How different were the vibrations a great parfumerie could once stir in the spirit of a man of the world, as in the days when my carriage would stop, with a sharp tug at the reins, at a famous sign on the Champs-Elysées, and I would hurriedly get out and enter that mirrored gallery, dropping with one movement my cloak, top hat, cane, and gloves into the hands of the girls who hastened to receive them, while Madame Odile rushed toward me as if she were flying on her frills.

"Monsieur de Saint-Caliste! What a pleasant surprise! What can we offer you? A cologne? An essence of vetivert? A pomade for curling the moustache? Or a lotion to restore the hair's natural ebony hue?"

And she would flicker her lashes, her lips forming a sly smile. "Or do you wish to make an addition to the list of presents that my delivery boys carry each week, discreetly, in your name, to addresses both illustrious and obscure, scattered throughout Paris? Is it a new conquest you are about to confide in your devoted Madame Odile?"

Overcome with agitation as I was, I remained silent, writhing, while the girls already began to concern themselves with me. One slipped the gardenia from my buttonhole so that its fragrance, however faint, would not disturb my perception of the scents; another girl drew my silk handkerchief from my pocket so it would be ready to receive the sample drops from which I was to choose; a third sprinkled my waistcoat with rose water, to neutralize the stench of my cigar; a fourth dabbled odorless lacquer on my moustache, so it would not become impregnated with the various essences, confusing my nostrils.

And Madame went on: "I see! A great passion! Ah! I've been expecting this for some time, Monsieur! You can hide nothing from me! Is she a lady of high degree? A reigning queen of the Comédie? Or the Variétés? Or did you make a carefree excursion into the demi-monde and fall into the trap of sentiment? But, first of all, in which category would you place her: the jasmine family, the fruit blossoms, the piercing scents, or the Oriental? Tell me, mon chou!"

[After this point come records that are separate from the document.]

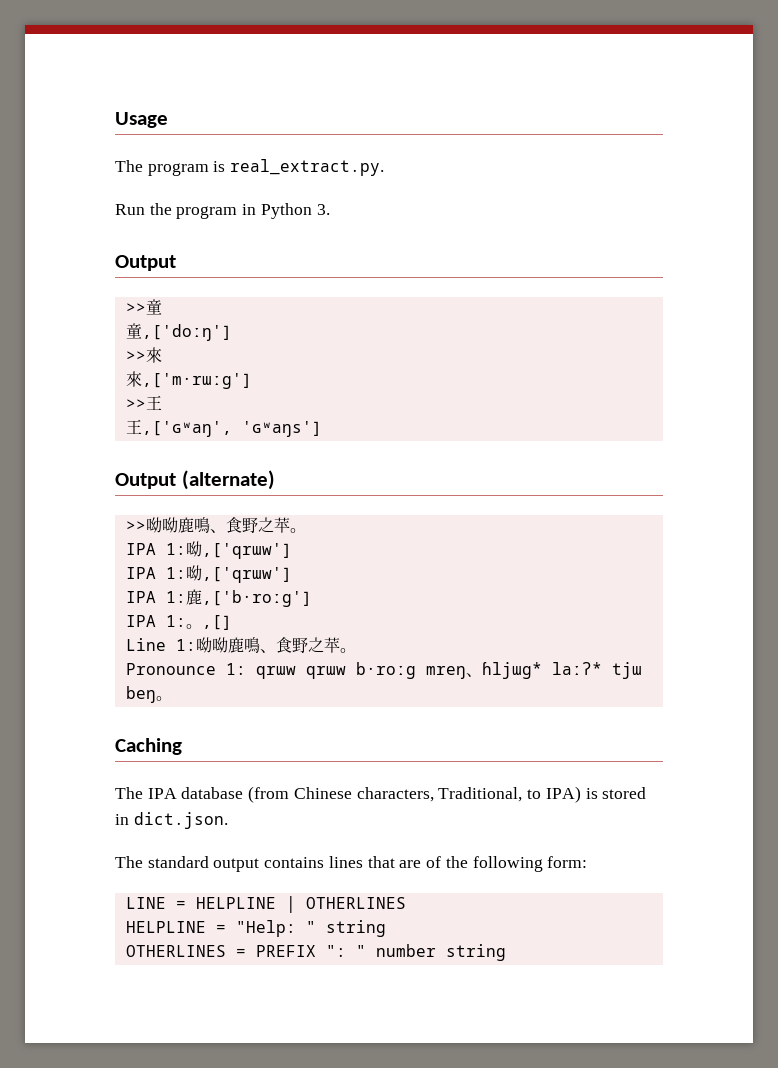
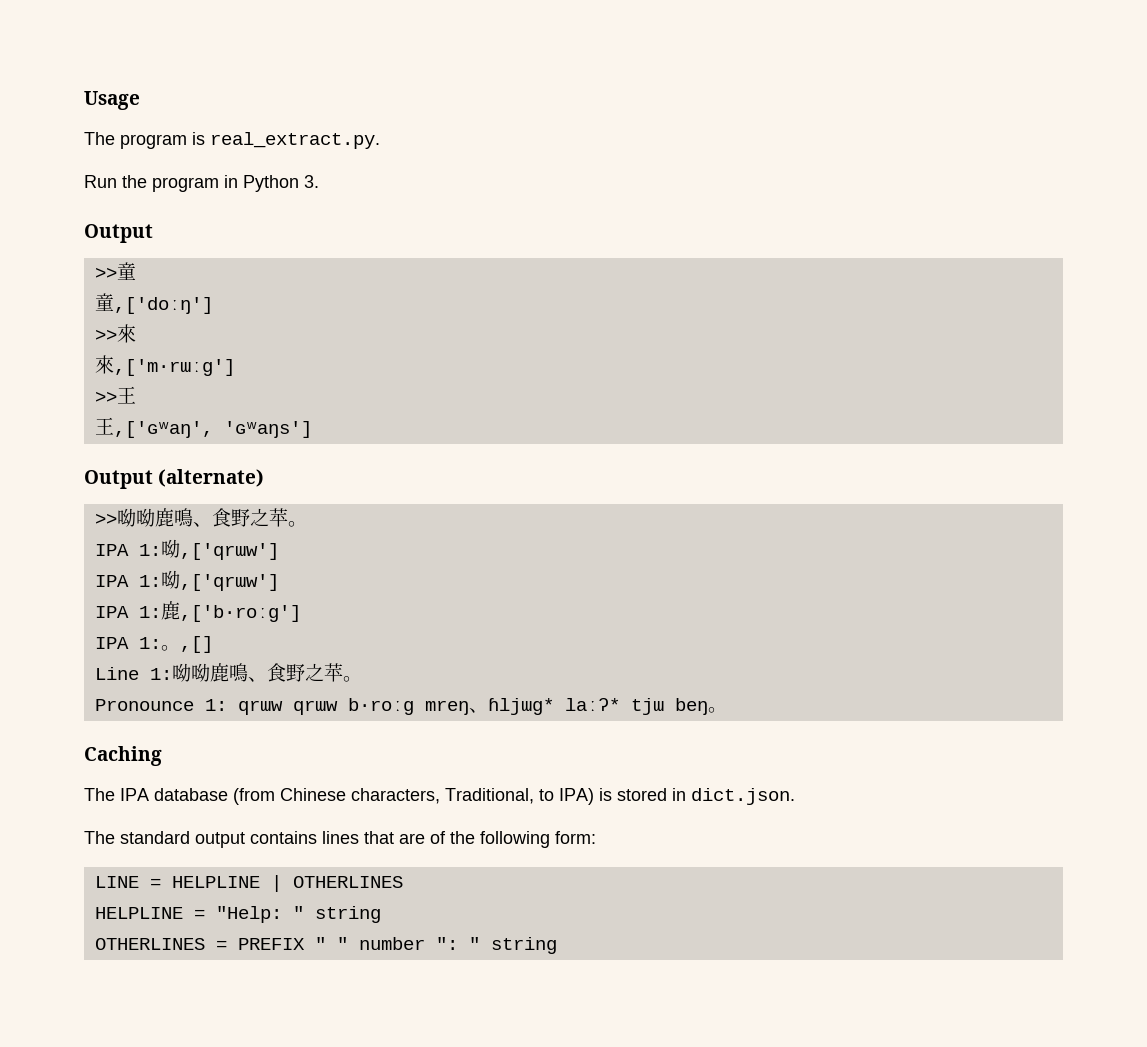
(316, 951) none -> [314,937,425,950] " " number
[375,944,436,957] number -> (480, 943) none

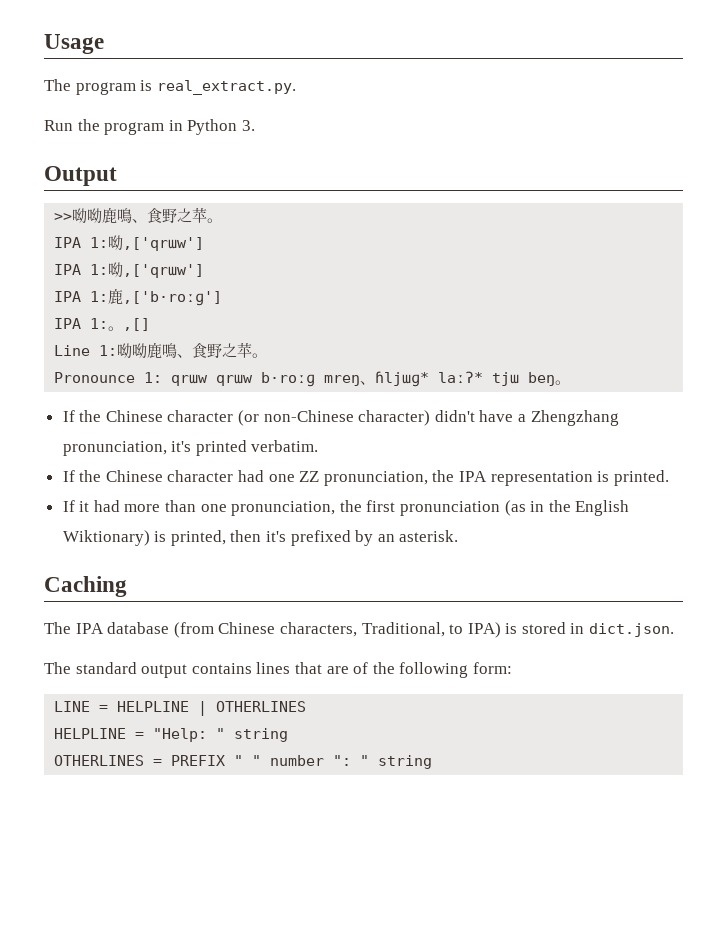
[94,262,136,280] [94,293,213,314] [94,324,136,343] [94,355,235,376] [94,386,136,404] [94,417,312,438] [84,469,265,489] // >>童 // 童,['doːŋ'] // >>來 // 來,['m·rɯːɡ'] // >>王 // 王,['ɢʷaŋ', 'ɢʷaŋs'] // Output (alternate) -> (117, 176) none
(727, 710) none -> [62,410,619,426] [62,440,319,456] [62,470,669,486] [62,500,630,516] [62,530,459,546] // If the Chinese character (or non-Chinese character) didn't have a Zhengzhang pronunciation, it's printed verbatim. // If the Chinese character had one ZZ pronunciation, the IPA representation is printed. // If it had more than one pronunciation, the first pronunciation (as in the English Wiktionary) is printed, then it's prefixed by an asterisk.

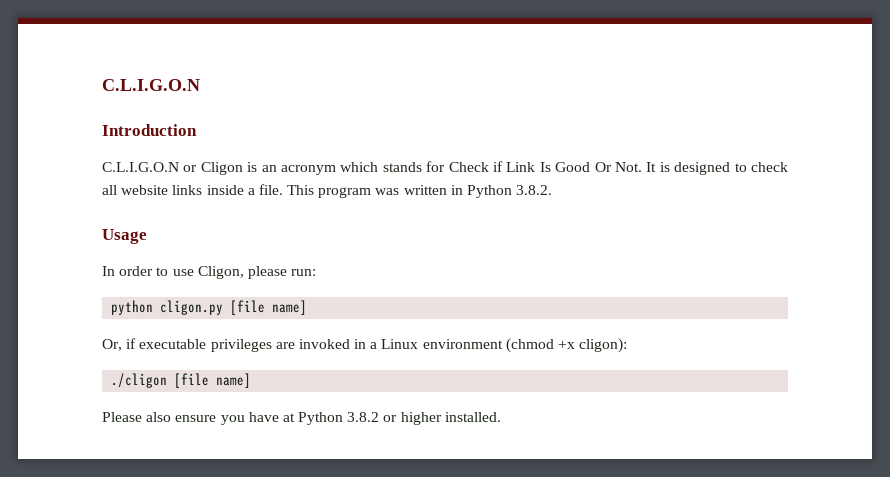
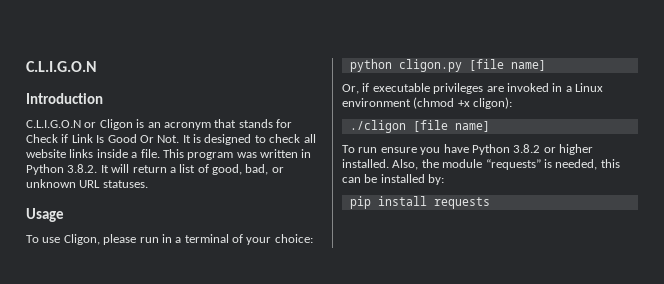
[340,162,379,172] which -> [214,119,237,128] that
[102,229,147,244] [102,266,317,279] // Usage // In order to use Cligon, please run: -> [100,164,284,175] [26,179,148,188] [26,208,64,222] [26,234,313,245] It will return a list of good, bad, or unknown URL statuses. // Usage // To use Cligon, please run in a terminal of your choice:
[102,412,172,422] Please also -> [342,145,378,153] To run
[282,413,295,422] at -> (469, 148) none
(501, 417) none -> [392,159,620,170] [342,174,445,185] [349,196,490,209] Also, the module “requests” is needed, this can be installed by: // pip install requests

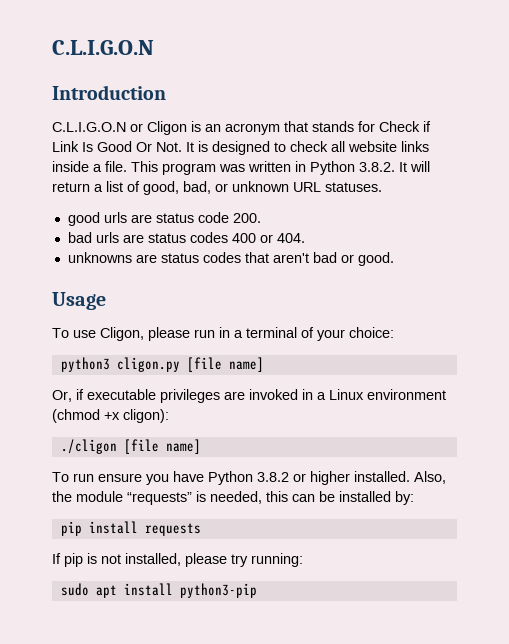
(148, 184) none -> [67,212,261,226] [67,232,305,243] [67,252,394,266] // good urls are status code 200. // bad urls are status codes 400 or 404. // unknowns are status codes that aren't bad or good.
[349,59,392,72] python -> [60,357,110,372] python3
(490, 203) none -> [52,553,303,567] [60,583,257,598] // If pip is not installed, please try running: // sudo apt install python3-pip

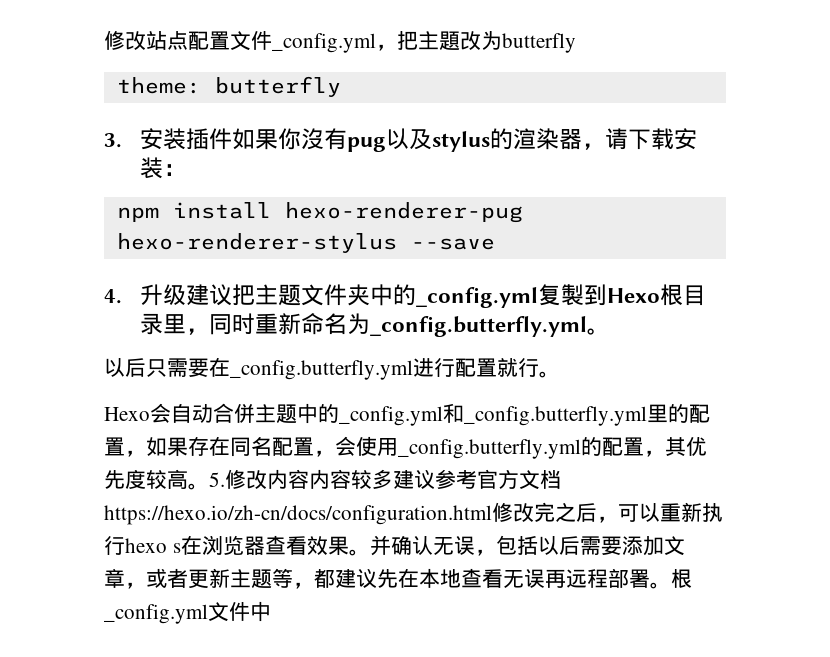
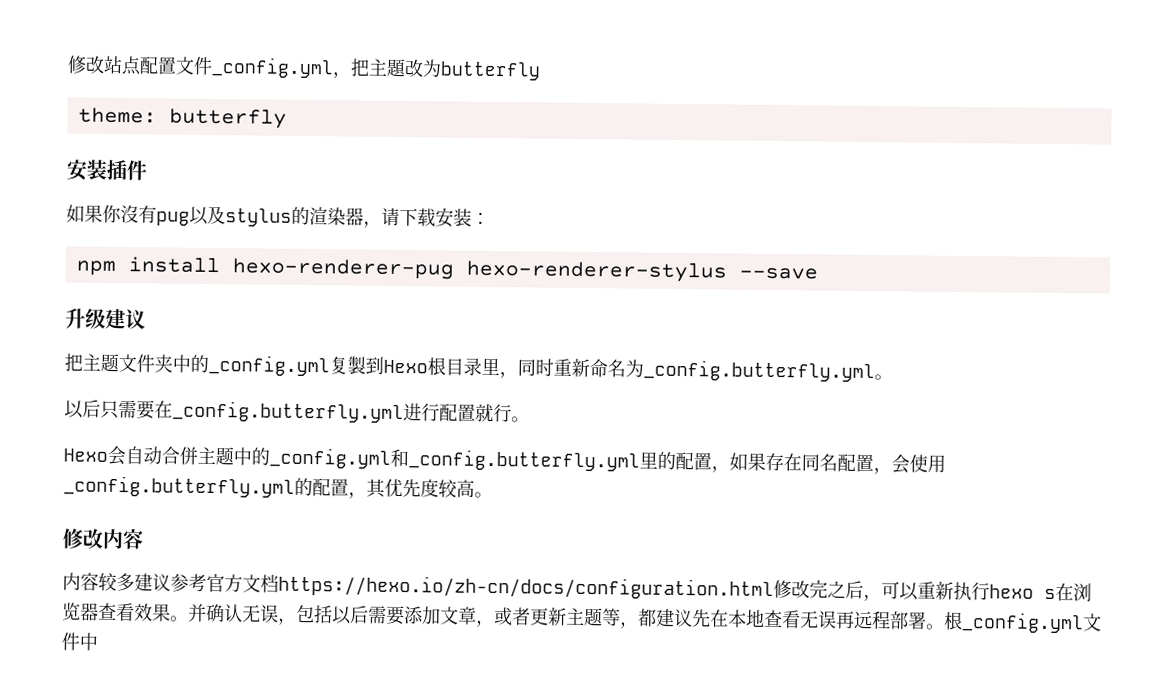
[104,133,122,148] 3. -> (287, 118) none
(232, 139) none -> (147, 170) //
[104,289,122,304] 4. -> (818, 273) none
(232, 295) none -> (146, 319) //
[209,472,225,487] 5. -> (493, 495) //
(309, 479) none -> (144, 539) //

And one of her shopgirls, Martine, was already tickling the tip of my ear with her finger wet with patchouli (pressing the sting of her breast, at the same time, beneath my armpit), and Charlotte was extending her arm, perfumed with orris, for me to sniff (in the same fashion, on other occasions, I had examined a whole sampler, arrayed over her body), and Sidonie blew on my hand, to evaporate the drop of eglantine she had put there (between her parted lips I could glimpse her little teeth, whose bites I knew so well), and another, whom I had never seen, a new girl (whom I merely grazed with an absent pinch, preoccupied as I was), aimed an atomizer at me, pressing its bulb, as if inviting me to an amorous skirmish.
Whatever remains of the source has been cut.